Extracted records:
------------------------------------------------------------

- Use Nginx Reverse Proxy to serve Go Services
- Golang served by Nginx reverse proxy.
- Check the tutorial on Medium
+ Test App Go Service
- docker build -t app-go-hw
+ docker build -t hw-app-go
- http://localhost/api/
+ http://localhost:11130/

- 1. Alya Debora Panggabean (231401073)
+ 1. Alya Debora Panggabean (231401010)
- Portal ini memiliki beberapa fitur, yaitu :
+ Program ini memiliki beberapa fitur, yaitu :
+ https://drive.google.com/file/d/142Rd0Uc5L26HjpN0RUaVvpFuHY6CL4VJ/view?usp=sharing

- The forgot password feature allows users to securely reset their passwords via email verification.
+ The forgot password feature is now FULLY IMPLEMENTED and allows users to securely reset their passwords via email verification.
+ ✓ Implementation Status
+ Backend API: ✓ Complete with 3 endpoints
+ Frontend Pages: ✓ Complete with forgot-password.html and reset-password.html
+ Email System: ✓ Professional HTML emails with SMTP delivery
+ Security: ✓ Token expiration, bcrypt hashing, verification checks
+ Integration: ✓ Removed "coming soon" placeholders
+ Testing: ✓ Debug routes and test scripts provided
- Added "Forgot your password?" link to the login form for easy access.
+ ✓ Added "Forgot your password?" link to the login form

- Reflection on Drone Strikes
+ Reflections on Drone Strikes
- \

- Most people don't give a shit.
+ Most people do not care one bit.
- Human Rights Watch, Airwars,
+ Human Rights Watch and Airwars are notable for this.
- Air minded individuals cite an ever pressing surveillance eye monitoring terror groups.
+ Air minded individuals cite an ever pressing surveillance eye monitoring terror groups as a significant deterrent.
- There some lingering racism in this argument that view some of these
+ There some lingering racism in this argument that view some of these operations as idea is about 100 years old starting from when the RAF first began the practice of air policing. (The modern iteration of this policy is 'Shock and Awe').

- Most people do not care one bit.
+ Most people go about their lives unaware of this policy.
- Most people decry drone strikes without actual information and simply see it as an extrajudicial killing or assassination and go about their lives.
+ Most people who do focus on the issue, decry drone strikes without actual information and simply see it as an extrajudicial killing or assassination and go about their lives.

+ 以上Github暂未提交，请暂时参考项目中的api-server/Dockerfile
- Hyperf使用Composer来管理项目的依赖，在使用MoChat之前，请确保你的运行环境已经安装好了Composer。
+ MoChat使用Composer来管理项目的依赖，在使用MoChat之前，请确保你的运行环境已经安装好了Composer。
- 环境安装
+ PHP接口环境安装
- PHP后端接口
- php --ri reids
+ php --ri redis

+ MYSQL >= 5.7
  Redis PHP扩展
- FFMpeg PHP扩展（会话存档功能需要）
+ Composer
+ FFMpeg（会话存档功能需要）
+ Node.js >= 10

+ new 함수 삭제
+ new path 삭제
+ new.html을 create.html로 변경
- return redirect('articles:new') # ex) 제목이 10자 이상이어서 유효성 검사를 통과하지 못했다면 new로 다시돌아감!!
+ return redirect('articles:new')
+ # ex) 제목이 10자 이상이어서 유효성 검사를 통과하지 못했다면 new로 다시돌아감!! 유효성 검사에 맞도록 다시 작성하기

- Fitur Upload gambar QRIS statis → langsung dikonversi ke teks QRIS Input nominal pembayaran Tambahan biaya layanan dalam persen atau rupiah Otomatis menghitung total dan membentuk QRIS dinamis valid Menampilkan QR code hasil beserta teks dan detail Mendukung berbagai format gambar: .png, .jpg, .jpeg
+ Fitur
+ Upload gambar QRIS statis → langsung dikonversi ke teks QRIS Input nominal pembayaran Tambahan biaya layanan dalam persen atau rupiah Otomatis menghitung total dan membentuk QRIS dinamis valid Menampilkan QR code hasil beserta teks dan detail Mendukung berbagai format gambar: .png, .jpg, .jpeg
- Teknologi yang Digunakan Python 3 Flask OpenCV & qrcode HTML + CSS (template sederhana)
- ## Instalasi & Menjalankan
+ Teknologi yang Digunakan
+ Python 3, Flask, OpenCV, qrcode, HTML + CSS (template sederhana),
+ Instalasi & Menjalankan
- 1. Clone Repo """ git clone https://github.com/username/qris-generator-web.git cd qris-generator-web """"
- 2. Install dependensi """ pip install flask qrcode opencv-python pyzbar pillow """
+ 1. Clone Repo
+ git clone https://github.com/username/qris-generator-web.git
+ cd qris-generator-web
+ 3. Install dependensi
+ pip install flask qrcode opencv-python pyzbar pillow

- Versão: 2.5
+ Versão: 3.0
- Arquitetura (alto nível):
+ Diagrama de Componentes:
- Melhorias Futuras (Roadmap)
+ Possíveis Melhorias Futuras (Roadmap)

------------------------------------------------------------

Required work
Wherever the string "without" appears in the entries above, return the line it appears on.

Task output
- Most people decry drone strikes without actual information and simply see it as an extrajudicial killing or assassination and go about their lives.
+ Most people who do focus on the issue, decry drone strikes without actual information and simply see it as an extrajudicial killing or assassination and go about their lives.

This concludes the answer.